Give every line from the entries that contains "meteorological".

□ □ □ □ □ □ □

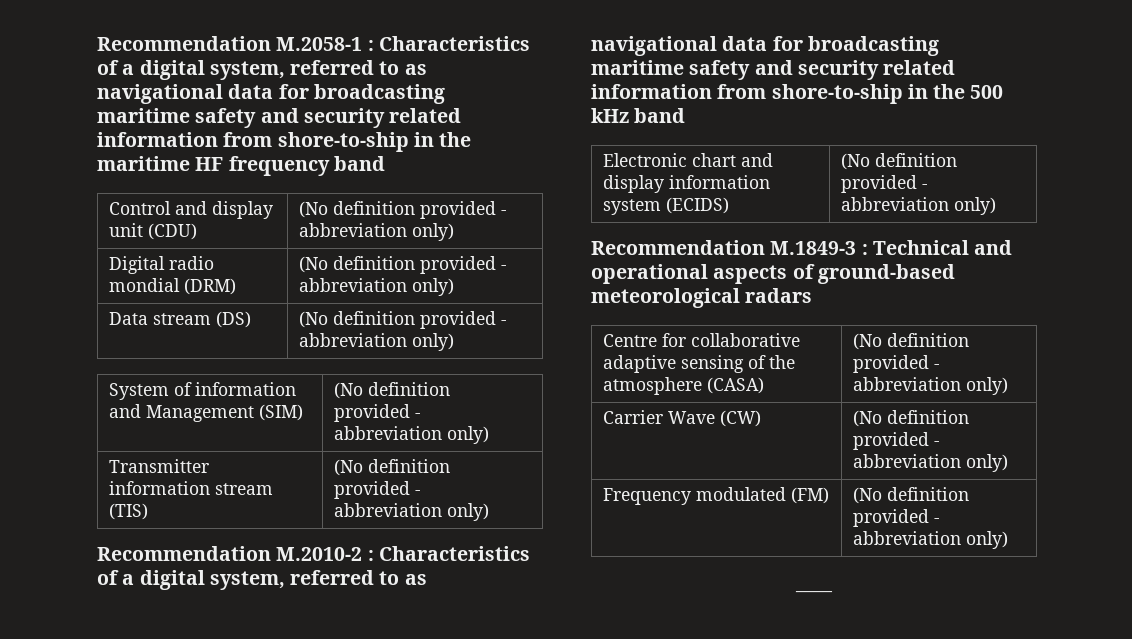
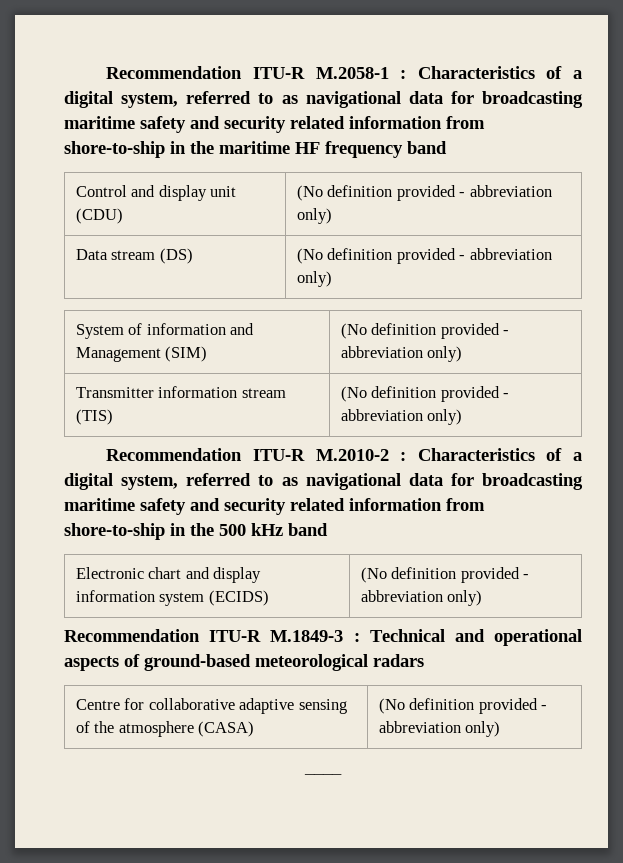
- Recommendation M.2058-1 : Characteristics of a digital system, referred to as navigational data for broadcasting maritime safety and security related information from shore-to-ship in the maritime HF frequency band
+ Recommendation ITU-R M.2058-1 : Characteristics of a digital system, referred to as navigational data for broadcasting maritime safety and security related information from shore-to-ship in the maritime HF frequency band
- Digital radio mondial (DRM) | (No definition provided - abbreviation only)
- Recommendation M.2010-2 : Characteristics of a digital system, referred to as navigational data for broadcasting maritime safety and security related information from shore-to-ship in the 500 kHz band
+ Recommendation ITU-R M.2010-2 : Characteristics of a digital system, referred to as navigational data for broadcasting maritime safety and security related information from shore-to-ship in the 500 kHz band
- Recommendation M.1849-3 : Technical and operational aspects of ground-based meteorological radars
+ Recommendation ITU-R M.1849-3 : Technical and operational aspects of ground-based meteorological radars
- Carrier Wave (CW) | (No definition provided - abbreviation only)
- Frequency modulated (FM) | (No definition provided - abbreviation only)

□ □ □ □ □ □ □

- [Answer]
- Recommendation M.1849-3 : Technical and operational aspects of ground-based meteorological radars
+ Recommendation ITU-R M.1849-3 : Technical and operational aspects of ground-based meteorological radars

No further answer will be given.